- The task -
Exact repetition is required: reproduce every line of the data.

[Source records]
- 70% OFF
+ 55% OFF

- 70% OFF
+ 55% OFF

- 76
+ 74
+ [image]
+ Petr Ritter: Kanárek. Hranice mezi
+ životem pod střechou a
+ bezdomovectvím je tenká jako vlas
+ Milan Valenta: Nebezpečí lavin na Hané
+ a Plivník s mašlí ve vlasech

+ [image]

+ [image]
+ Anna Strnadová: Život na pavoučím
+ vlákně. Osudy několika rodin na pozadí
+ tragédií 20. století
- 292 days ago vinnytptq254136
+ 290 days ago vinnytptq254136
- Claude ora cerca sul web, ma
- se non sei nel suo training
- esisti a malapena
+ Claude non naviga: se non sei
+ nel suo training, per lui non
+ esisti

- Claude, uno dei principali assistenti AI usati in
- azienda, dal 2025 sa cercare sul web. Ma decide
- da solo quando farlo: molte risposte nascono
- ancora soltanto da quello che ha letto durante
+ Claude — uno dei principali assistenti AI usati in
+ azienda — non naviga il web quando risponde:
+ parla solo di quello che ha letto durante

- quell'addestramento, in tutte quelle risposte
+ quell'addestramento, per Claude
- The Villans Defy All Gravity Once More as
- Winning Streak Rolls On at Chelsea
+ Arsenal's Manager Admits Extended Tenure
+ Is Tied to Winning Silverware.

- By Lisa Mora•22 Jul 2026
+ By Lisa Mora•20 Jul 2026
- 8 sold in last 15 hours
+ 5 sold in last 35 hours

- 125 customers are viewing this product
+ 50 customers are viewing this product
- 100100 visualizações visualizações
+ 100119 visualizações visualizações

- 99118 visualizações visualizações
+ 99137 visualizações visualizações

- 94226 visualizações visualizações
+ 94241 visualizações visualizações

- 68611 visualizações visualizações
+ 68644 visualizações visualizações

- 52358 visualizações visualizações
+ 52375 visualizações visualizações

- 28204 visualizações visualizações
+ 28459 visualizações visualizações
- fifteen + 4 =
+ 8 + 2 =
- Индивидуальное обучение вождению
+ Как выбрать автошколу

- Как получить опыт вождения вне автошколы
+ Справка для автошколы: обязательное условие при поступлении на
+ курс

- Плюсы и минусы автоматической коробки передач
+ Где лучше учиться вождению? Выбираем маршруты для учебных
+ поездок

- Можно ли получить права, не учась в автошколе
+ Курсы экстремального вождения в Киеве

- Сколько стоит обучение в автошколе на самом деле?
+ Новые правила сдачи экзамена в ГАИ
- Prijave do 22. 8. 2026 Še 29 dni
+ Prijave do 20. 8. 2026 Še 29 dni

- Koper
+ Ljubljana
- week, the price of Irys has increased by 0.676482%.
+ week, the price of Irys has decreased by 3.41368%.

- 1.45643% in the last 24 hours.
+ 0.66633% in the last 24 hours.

- Solution below -
- 70% OFF
+ 55% OFF

- 70% OFF
+ 55% OFF

- 76
+ 74
+ [image]
+ Petr Ritter: Kanárek. Hranice mezi
+ životem pod střechou a
+ bezdomovectvím je tenká jako vlas
+ Milan Valenta: Nebezpečí lavin na Hané
+ a Plivník s mašlí ve vlasech

+ [image]

+ [image]
+ Anna Strnadová: Život na pavoučím
+ vlákně. Osudy několika rodin na pozadí
+ tragédií 20. století
- 292 days ago vinnytptq254136
+ 290 days ago vinnytptq254136
- Claude ora cerca sul web, ma
- se non sei nel suo training
- esisti a malapena
+ Claude non naviga: se non sei
+ nel suo training, per lui non
+ esisti

- Claude, uno dei principali assistenti AI usati in
- azienda, dal 2025 sa cercare sul web. Ma decide
- da solo quando farlo: molte risposte nascono
- ancora soltanto da quello che ha letto durante
+ Claude — uno dei principali assistenti AI usati in
+ azienda — non naviga il web quando risponde:
+ parla solo di quello che ha letto durante

- quell'addestramento, in tutte quelle risposte
+ quell'addestramento, per Claude
- The Villans Defy All Gravity Once More as
- Winning Streak Rolls On at Chelsea
+ Arsenal's Manager Admits Extended Tenure
+ Is Tied to Winning Silverware.

- By Lisa Mora•22 Jul 2026
+ By Lisa Mora•20 Jul 2026
- 8 sold in last 15 hours
+ 5 sold in last 35 hours

- 125 customers are viewing this product
+ 50 customers are viewing this product
- 100100 visualizações visualizações
+ 100119 visualizações visualizações

- 99118 visualizações visualizações
+ 99137 visualizações visualizações

- 94226 visualizações visualizações
+ 94241 visualizações visualizações

- 68611 visualizações visualizações
+ 68644 visualizações visualizações

- 52358 visualizações visualizações
+ 52375 visualizações visualizações

- 28204 visualizações visualizações
+ 28459 visualizações visualizações
- fifteen + 4 =
+ 8 + 2 =
- Индивидуальное обучение вождению
+ Как выбрать автошколу

- Как получить опыт вождения вне автошколы
+ Справка для автошколы: обязательное условие при поступлении на
+ курс

- Плюсы и минусы автоматической коробки передач
+ Где лучше учиться вождению? Выбираем маршруты для учебных
+ поездок

- Можно ли получить права, не учась в автошколе
+ Курсы экстремального вождения в Киеве

- Сколько стоит обучение в автошколе на самом деле?
+ Новые правила сдачи экзамена в ГАИ
- Prijave do 22. 8. 2026 Še 29 dni
+ Prijave do 20. 8. 2026 Še 29 dni

- Koper
+ Ljubljana
- week, the price of Irys has increased by 0.676482%.
+ week, the price of Irys has decreased by 3.41368%.

- 1.45643% in the last 24 hours.
+ 0.66633% in the last 24 hours.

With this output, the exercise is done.